Advise patients to immediately report cough, dyspnea, fever, and/or any new or worsening respiratory symptoms. Monitor patients for signs and symptoms of ILD. Promptly investigate evidence of ILD. Evaluate patients with suspected ILD by radiographic imaging. Consider consultation with a pulmonologist. For asymptomatic ILD/pneumonitis (Grade 1), interrupt ENHERTU until resolved to Grade 0, then if resolved in ≤28 days from date of onset, maintain dose. If resolved in >28 days from date of onset, reduce dose one level. Consider corticosteroid treatment as soon as ILD/pneumonitis is suspected (e.g., ≥0.5 mg/kg prednisolone or equivalent). For symptomatic ILD/pneumonitis (Grade 2 or greater), permanently discontinue ENHERTU. Promptly initiate corticosteroid treatment as soon as ILD/pneumonitis is suspected (e.g., ≥1 mg/kg prednisolone or equivalent). Upon improvement, follow by gradual taper (e.g., 4 weeks).

Neutropenia
Severe neutropenia, including febrile neutropenia, can occur in patients treated with ENHERTU. Of the 234 patients with unresectable or metastatic HER2-positive breast cancer who received ENHERTU, a decrease in neutrophil count was reported in 30% of patients and 16% had Grade 3 or 4 events. Median time to first onset was 1.4 months (range: 0.3 to 18.2). Febrile neutropenia was reported in 1.7% of patients.

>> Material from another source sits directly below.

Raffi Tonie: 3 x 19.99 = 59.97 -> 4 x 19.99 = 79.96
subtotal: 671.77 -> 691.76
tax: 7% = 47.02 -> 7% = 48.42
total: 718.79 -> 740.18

Monitor complete blood counts prior to initiation of ENHERTU and prior to each dose, and as clinically indicated. Based on the severity of neutropenia, ENHERTU may require dose interruption or reduction. For Grade 3 neutropenia (Absolute Neutrophil Count [ANC] <1.0 to 0.5 x 109/L) interrupt ENHERTU until resolved to Grade 2 or less, then maintain dose. For Grade 4 neutropenia (ANC <0.5 x 109/L) interrupt ENHERTU until resolved to Grade 2 or less. Reduce dose by one level. For febrile neutropenia (ANC <1.0 x 109/L and temperature >38.3ºC or a sustained temperature of ≥38ºC for more than 1 hour), interrupt ENHERTU until resolved. Reduce dose by one level.

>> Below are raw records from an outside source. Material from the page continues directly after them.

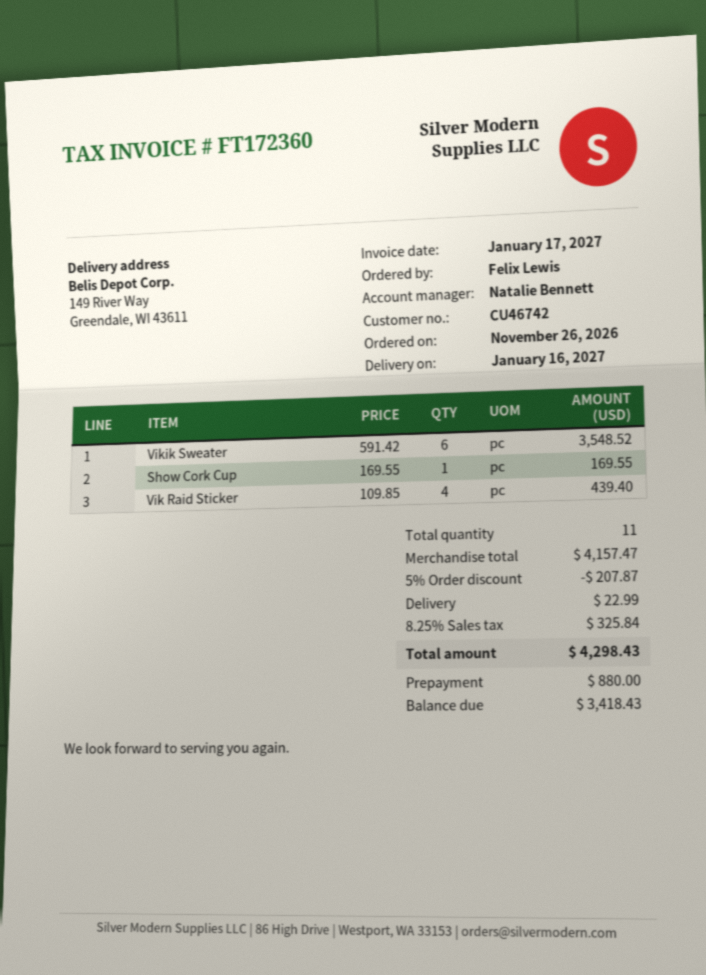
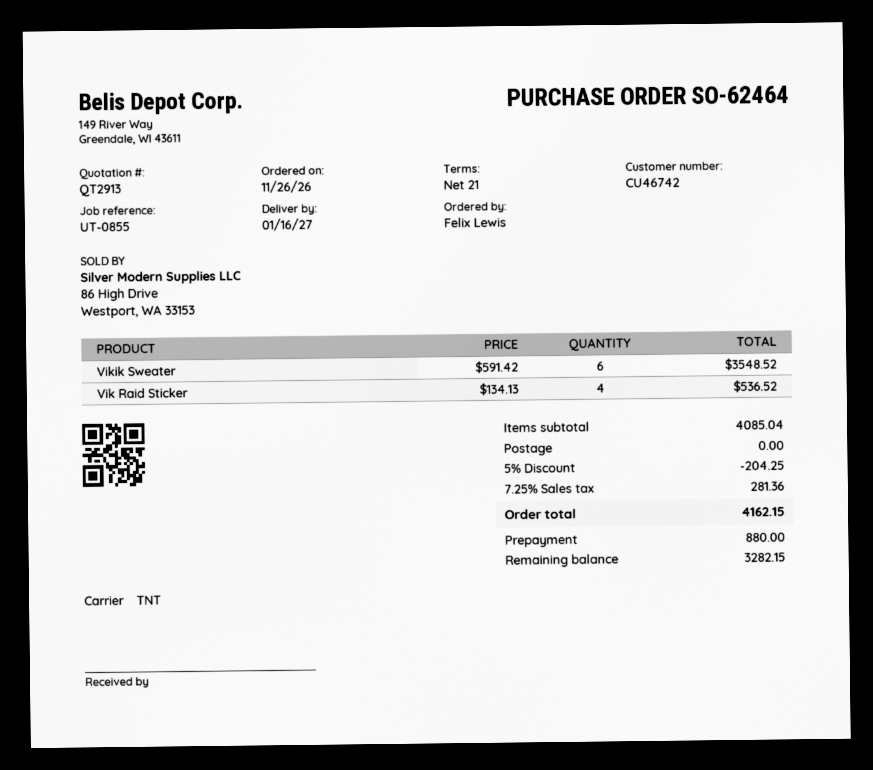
Show Cork Cup: 1 x 169.55 = 169.55 -> none
Vik Raid Sticker: 4 x 109.85 = 439.40 -> 4 x 134.13 = 536.52
subtotal: 4157.47 -> 4085.04
discount: 5% = 207.87 -> 5% = 204.25
shipping: 22.99 -> 0.00
tax: 8.25% = 325.84 -> 7.25% = 281.36
total: 4298.43 -> 4162.15
balance: 3418.43 -> 3282.15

Left Ventricular Dysfunction
Patients treated with ENHERTU may be at increased risk of developing left ventricular dysfunction. Left ventricular ejection fraction (LVEF) decrease has been observed with anti-HER2 therapies, including ENHERTU. In the 234 patients with unresectable or metastatic HER2-positive breast cancer who received ENHERTU, two cases (0.9%) of asymptomatic LVEF decrease were reported. Treatment with ENHERTU has not been studied in patients with a history of clinically significant cardiac disease or LVEF <50% prior to initiation of treatment.

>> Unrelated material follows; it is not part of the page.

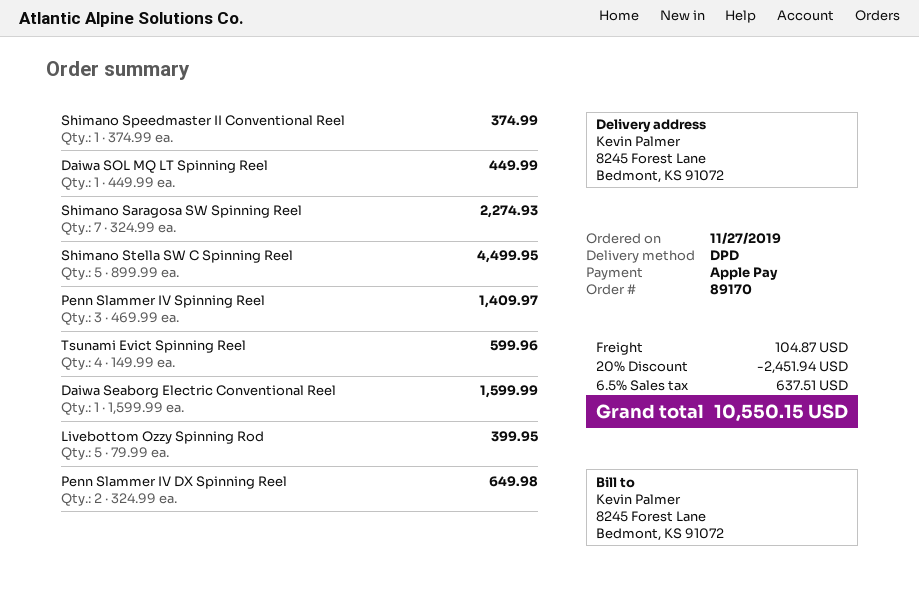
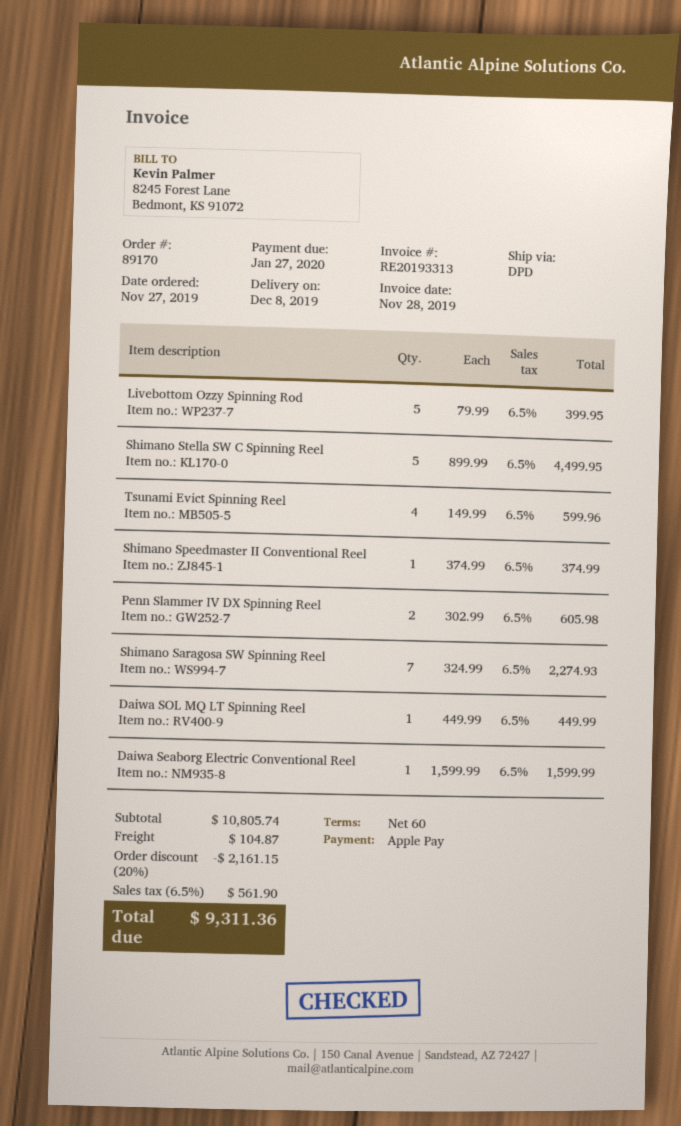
Penn Slammer IV Spinning Reel: 3 x 469.99 = 1409.97 -> none
Penn Slammer IV DX Spinning Reel: 2 x 324.99 = 649.98 -> 2 x 302.99 = 605.98
discount: 20% = 2451.94 -> 20% = 2161.15
tax: 6.5% = 637.51 -> 6.5% = 561.90
total: 10550.15 -> 9311.36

Assess LVEF prior to initiation of ENHERTU and at regular intervals during treatment as clinically indicated. Manage LVEF decrease through treatment interruption. Permanently discontinue ENHERTU if LVEF of <40% or absolute decrease from baseline of >20% is confirmed. When LVEF is >45% and absolute decrease from baseline is 10-20%, continue treatment with ENHERTU. When LVEF is 40-45% and absolute decrease from baseline is <10%, continue treatment with ENHERTU and repeat LVEF assessment within 3 weeks. When LVEF is 40-45% and absolute decrease from baseline is 10-20%, interrupt ENHERTU and repeat LVEF assessment within 3 weeks. If LVEF has not recovered to within 10% from baseline, permanently discontinue ENHERTU. If LVEF recovers to within 10% from baseline, resume treatment with ENHERTU at the same dose. When LVEF is <40% or absolute decrease from baseline is >20%, interrupt ENHERTU and repeat LVEF assessment within 3 weeks. If LVEF of <40% or absolute decrease from baseline of >20% is confirmed, permanently discontinue ENHERTU. Permanently discontinue ENHERTU in patients with symptomatic congestive heart failure.

Embryo-Fetal Toxicity
ENHERTU can cause fetal harm when administered to a pregnant woman. Advise patients of the potential risks to a fetus. Verify the pregnancy status of females of reproductive potential prior to the initiation of ENHERTU. Advise females of reproductive potential to use effective contraception during treatment and for at least 7 months following the last dose of ENHERTU. Advise male patients with female partners of reproductive potential to use effective contraception during treatment with ENHERTU and for at least 4 months after the last dose of ENHERTU.

Adverse Reactions
The safety of ENHERTU was evaluated in a pooled analysis of 234 patients with unresectable or metastatic HER2-positive breast cancer who received at least one dose of ENHERTU 5.4 mg/kg in DESTINY-Breast01 and Study DS8201-A-J101. ENHERTU was administered by intravenous infusion once every three weeks. The median duration of treatment was 7 months (range: 0.7 to 31).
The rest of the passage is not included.